Games, on the other hand, must continue to operate regardless of a user's input. The game loop allows this. A highly simplified game loop, in pseudocode, might look something like this :
 while (user does not exit)
     check for user input
     run AI
     move enemies
     resolve collisions
     draw graphics
     play sounds
 end while

The loop may be refined and modified as game development progresses, but most games are based on this basic idea.
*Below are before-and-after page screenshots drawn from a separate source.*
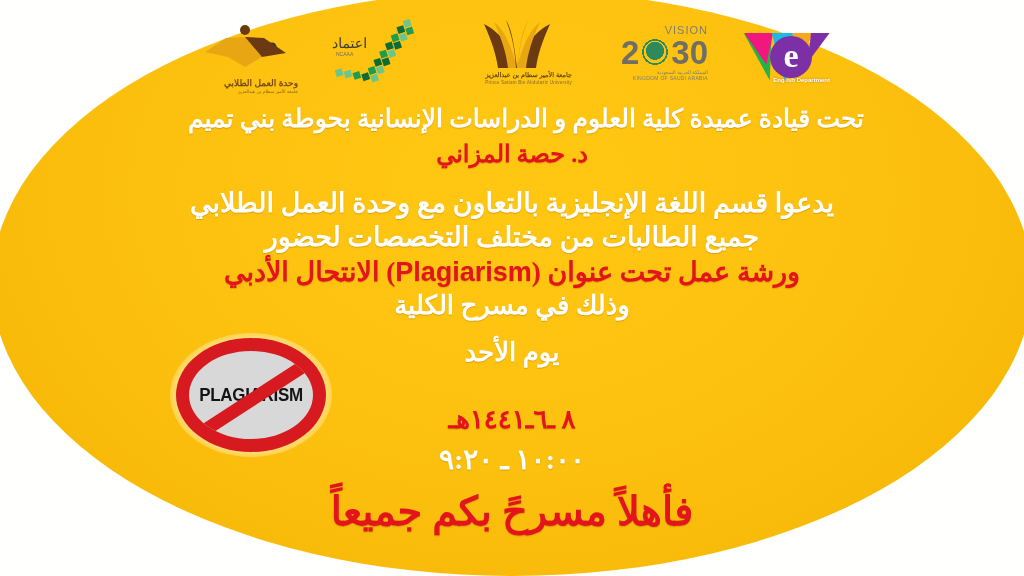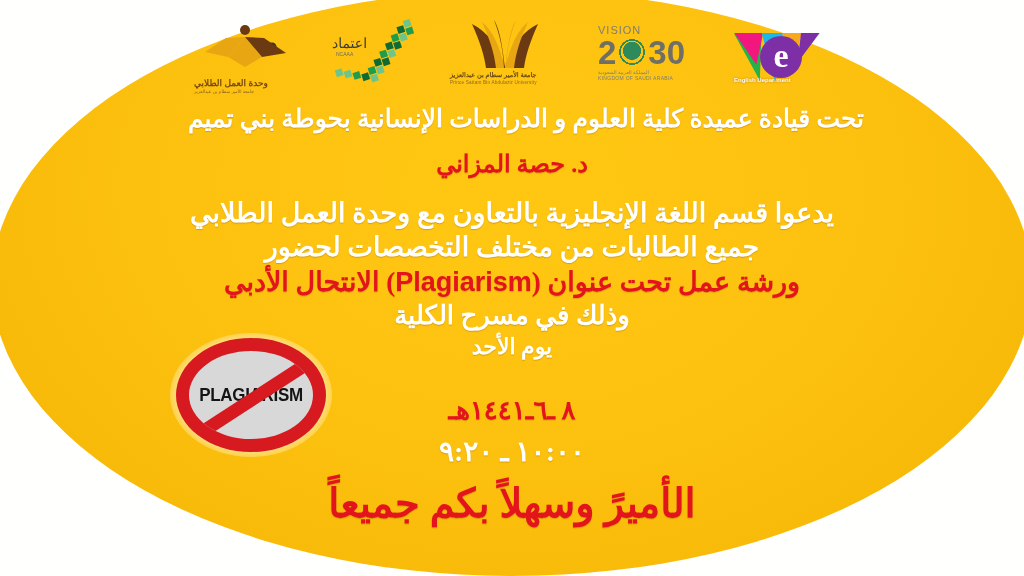--- a/index.html
+++ b/index.html
@@ -39,21 +39,21 @@
     display: flex;
     align-items: center;
     justify-content: center;
     gap: 26px;
     direction: ltr;
   }
   .logo {
     position: relative;
     display: flex;
     flex-direction: column;
-    align-items: flex-start;
+    align-items: flex-end;
     justify-content: center;
   }
 
   
   .logo-swu { width: 104px; height: 76px; margin-top: 10px; }
   .logo-swu .cap {
     width: 104px; height: 56px;
     display: flex; align-items: center; justify-content: center;
   }
   .logo-swu .cap-txt {
@@ -175,27 +175,27 @@
     direction: rtl;
   }
   .line {
     font-weight: bold;
     line-height: 1.18;
     white-space: nowrap;
   }
   .l-white { color: #ffffff; text-shadow: 0 1px 1px rgba(150,95,0,.35); }
   .l-red   { color: #e3141b; text-shadow: 0 1px 1px rgba(120,60,0,.25); }
 
-  .line-1 { font-size: 25px; margin-bottom: 16px; padding-left: 28px; }
+  .line-1 { font-size: 25px; margin-bottom: 6px; padding-left: 28px; }
   .line-2 { font-size: 24px; margin-bottom: 8px; letter-spacing: .5px; }
   .line-3 { font-size: 27px; margin-bottom: 2px; margin-top: 20px; }
   .line-4 { font-size: 27px; margin-bottom: 3px; }
   .line-5 { font-size: 27px; margin-bottom: 3px; }
-  .line-6 { font-size: 26px; margin-bottom: 2px; }
-  .line-7 { font-size: 22px; margin-bottom: 4px; }
+  .line-6 { font-size: 26px; margin-bottom: 16px; }
+  .line-7 { font-size: 26px; margin-bottom: 4px; }
   .line-8 { font-size: 26px; margin-bottom: 8px; letter-spacing: 1px; margin-top: 36px; }
   .line-9 { font-size: 28px; margin-bottom: 12px; letter-spacing: 2px; }
   .line-10 { font-size: 40px; letter-spacing: 1px; }
   .latin { font-family: "Liberation Sans", sans-serif; direction: ltr; unicode-bidi: embed; }
 
   
   .sign {
     position: absolute;
     left: 170px;
     top: 333px;
@@ -349,21 +349,21 @@
     </div>
 
     <div class="line line-6 l-white">وذلك في مسرح الكلية</div>
 
     <div class="line line-7 l-white">يوم الأحد</div>
 
     <div class="line line-8 l-red">٨ ـ٦ـ١٤٤١هـ</div>
 
     <div class="line line-9 l-white">١٠:٠٠ ـ ٩:٢٠</div>
 
-    <div class="line line-10 l-red">الأميرً وسهلاً بكم جميعاً</div>
+    <div class="line line-10 l-red">فأهلاً مسرحً بكم جميعاً</div>
 
   </div>
 
   <div class="sign">
     <div class="sign-ring">
       <span class="sign-text">PLAGIARISM</span>
       <span class="sign-bar"></span>
     </div>
   </div>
Game loops differ depending on the platform they are developed for. For example, games written for DOS and many consoles can dominate and exploit available processing resources without restraint. However, games for a modern PC operating system such as Microsoft Windows must operate within the constraints of the process scheduler. Some modern games run multiple threads so that, for example, the computation of character AI can be decoupled from the generation of smooth motion within the game. This has the disadvantage of (slightly) increased overhead, but the game may run more smoothly and efficiently on hyper-threading or multi-core processors and on multiprocessing platforms. With the computer industry's focus on central processing units (CPUs) with more cores that can execute more threads, this is becoming increasingly important. Consoles like the Xbox 360 and PlayStation 3 already have more than one core per processor, and execute more than one thread per core.

==Hobbyists==
The only platforms widely available for hobbyists to program are consumer operating systems, such as Android, iOS, Windows, Mac, Linux, etc. This is because development on game consoles requires special development systems that cost thousands of dollars. Often these must be obtained from the console manufacturer and are only sold or leased to professional game development studios. However, Microsoft used to distribute a game development framework, XNA, which runs on both Microsoft Windows and Xbox 360. XNA was discontinued, but other projects like MonoGame and SharpDX are trying to allow the same access for game coding. Some hobbyists also develop homebrew games, especially for handheld systems or modded consoles.

Some software engineering students program games as exercises for learning a programming language or operating system.

Some hobbyists may use software packages that help with game development, such as Adobe Animate, Unity, Android Studio, pygame, Adventure Game Studio, Roblox Studio, GameMaker Studio, Godot, Unreal Engine, Pixel Game Maker MV, or Construct.